■ Exercise inputs

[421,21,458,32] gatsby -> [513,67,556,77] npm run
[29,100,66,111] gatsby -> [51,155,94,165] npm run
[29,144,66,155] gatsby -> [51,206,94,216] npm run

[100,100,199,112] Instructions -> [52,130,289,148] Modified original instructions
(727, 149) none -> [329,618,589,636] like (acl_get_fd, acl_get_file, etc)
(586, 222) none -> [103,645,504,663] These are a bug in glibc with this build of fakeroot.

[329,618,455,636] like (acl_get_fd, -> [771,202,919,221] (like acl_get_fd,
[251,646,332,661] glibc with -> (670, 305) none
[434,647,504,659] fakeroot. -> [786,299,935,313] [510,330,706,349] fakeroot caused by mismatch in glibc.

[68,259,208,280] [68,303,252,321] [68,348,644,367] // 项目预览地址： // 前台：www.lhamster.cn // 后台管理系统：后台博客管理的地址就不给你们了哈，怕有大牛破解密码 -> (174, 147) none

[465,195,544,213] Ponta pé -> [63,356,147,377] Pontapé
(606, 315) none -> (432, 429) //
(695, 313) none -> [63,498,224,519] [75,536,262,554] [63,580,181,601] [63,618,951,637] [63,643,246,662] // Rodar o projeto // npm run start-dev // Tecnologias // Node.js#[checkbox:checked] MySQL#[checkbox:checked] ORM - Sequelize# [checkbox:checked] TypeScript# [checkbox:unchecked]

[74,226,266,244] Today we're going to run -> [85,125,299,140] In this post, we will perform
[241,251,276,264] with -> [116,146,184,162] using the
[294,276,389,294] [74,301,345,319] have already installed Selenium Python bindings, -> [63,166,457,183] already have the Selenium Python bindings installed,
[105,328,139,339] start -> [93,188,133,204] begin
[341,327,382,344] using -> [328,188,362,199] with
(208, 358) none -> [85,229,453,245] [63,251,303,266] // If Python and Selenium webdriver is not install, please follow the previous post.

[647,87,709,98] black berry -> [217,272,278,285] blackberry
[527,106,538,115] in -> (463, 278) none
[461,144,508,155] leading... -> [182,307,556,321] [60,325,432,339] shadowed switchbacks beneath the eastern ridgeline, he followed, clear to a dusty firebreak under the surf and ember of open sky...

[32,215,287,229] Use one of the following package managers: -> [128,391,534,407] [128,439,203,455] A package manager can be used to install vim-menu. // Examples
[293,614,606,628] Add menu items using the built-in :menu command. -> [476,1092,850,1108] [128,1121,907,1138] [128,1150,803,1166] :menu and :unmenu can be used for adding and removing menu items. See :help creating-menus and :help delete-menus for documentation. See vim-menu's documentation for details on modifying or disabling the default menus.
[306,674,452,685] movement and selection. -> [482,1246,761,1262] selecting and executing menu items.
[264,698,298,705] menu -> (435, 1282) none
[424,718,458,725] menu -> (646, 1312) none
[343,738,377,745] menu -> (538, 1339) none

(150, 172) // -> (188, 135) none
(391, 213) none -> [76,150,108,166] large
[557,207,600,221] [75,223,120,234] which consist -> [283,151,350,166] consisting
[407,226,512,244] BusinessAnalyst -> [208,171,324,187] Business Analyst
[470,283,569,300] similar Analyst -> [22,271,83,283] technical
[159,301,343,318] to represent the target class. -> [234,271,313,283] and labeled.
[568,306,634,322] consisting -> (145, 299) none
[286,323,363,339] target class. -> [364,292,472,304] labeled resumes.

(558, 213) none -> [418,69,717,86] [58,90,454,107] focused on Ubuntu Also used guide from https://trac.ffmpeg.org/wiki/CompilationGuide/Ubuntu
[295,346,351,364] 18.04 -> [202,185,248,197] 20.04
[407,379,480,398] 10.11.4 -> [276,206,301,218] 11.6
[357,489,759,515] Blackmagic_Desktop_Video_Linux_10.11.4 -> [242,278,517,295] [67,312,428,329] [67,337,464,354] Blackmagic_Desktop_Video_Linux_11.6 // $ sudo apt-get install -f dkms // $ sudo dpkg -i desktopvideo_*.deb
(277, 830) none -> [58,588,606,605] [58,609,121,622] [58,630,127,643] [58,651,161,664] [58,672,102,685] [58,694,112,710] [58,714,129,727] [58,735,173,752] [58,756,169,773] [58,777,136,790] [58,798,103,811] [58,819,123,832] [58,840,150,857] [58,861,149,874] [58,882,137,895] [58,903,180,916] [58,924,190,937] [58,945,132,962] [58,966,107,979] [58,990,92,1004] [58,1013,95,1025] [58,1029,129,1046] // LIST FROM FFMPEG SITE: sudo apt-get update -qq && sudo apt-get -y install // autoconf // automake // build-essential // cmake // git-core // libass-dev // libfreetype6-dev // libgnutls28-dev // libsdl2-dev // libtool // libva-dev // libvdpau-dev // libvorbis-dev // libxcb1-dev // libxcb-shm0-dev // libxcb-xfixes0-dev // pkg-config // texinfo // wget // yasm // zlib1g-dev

■ Task
Nothing but the lines from the start of the data above through the line with "(727, 149) none" should appear in your answer, copied exactly.

■ Reply
[421,21,458,32] gatsby -> [513,67,556,77] npm run
[29,100,66,111] gatsby -> [51,155,94,165] npm run
[29,144,66,155] gatsby -> [51,206,94,216] npm run

[100,100,199,112] Instructions -> [52,130,289,148] Modified original instructions
(727, 149) none -> [329,618,589,636] like (acl_get_fd, acl_get_file, etc)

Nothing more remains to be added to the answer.